Abercrombie & Fitch Co. (NYSE:ANF) has emerged as the second major U.S. retailer to sign a legally-binding agreement to fund efforts to improve factory safety in Bangladesh.
Calvin Klein and Tommy Hilfiger parent PVH Corporation (NYSE:PVH) is the other U.S. signatory. Earlier this week, European retailers Hennes & Mauritz and Zara-maker Inditex (MCE:ITX) endorsed the plan, prompting more than two dozen other companies in Europe to do the same.
Just two weeks after the Rana Plaza factory in Dhaka collapsed, killing more than 1,100 people, Wal-Mart Stores Inc. (NYSE:WMT) and the Gap Inc. (NYSE:GPS) declined to back the accord, citing their own humanitarian projects there. H&M originally rejected the agreement but reversed itself under pressure from advocacy groups.

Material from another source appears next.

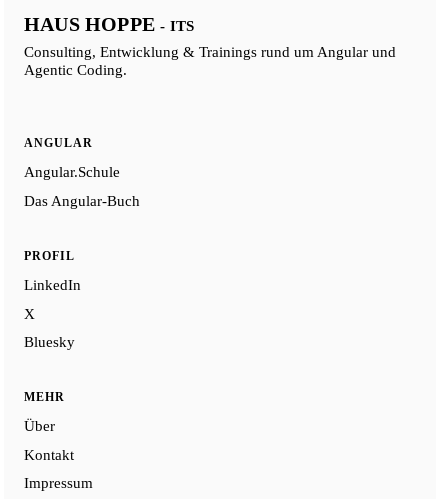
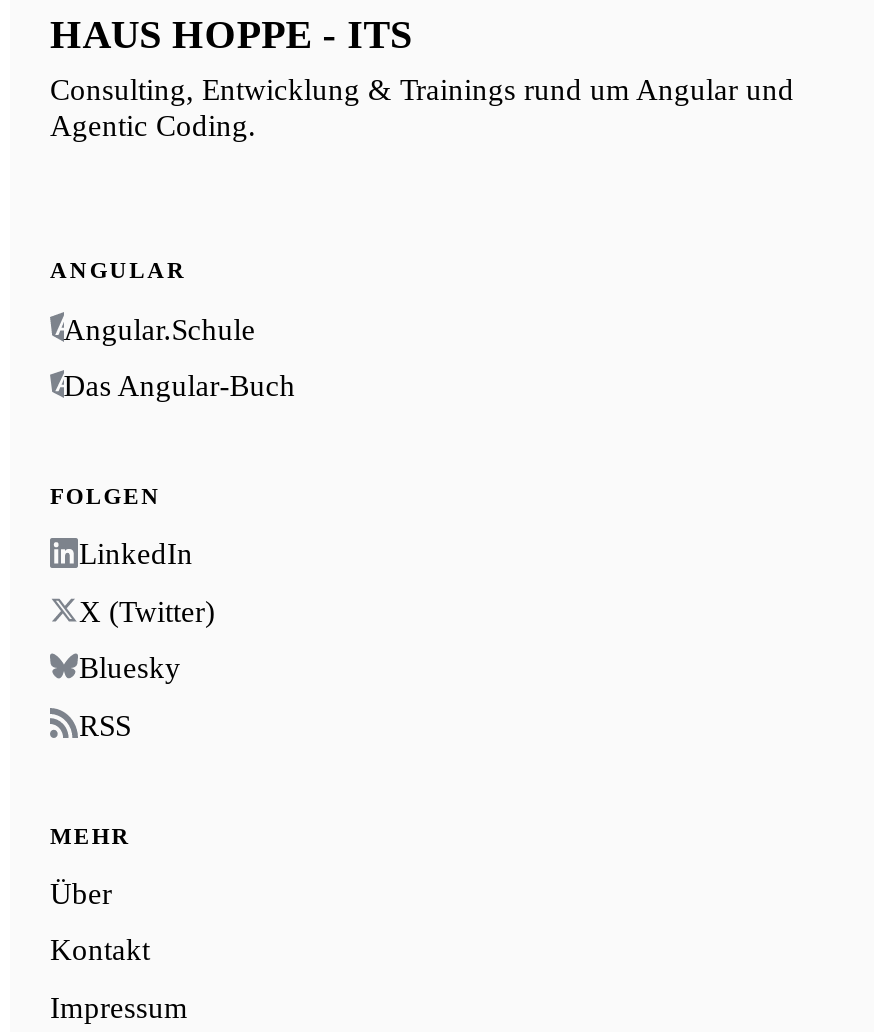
- PROFIL
+ FOLGEN

- X
+ X (Twitter)

+ RSS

The initiative, called the Accord on Fire and Building Safety in Bangladesh, was drafted at the urging of numerous global labor advocates. It calls for companies to shell out money for independent factory inspections and any fire and building repairs needed to fix violations. Following the Rana tragedy, most factories have already been surveyed by Bangladeshi authorities and private inspectors, but the accord would create an independent bureau paid for through the agreement.
Depending on how much merchandise is produced in Bangladesh, the agreement requests that each company pledge anywhere from $250,000 to $500,000 of revenues from products made there. Abercrombie has seven factories there, which make about 3 percent of its products, MarketWatch reported.
Abercrombie CEO Mike Jeffries recently came under fire after comments he made in a resurfaced 2006 Salon interview were echoed by Robin Lewis, who co-wrote "The New Rules of Retail" with Michael Dart. Jeffries purposely sought out "cool kids," which he equated with petite girls -- excluding overweight teenage girls by not offering plus-size clothing, Business Insider reported.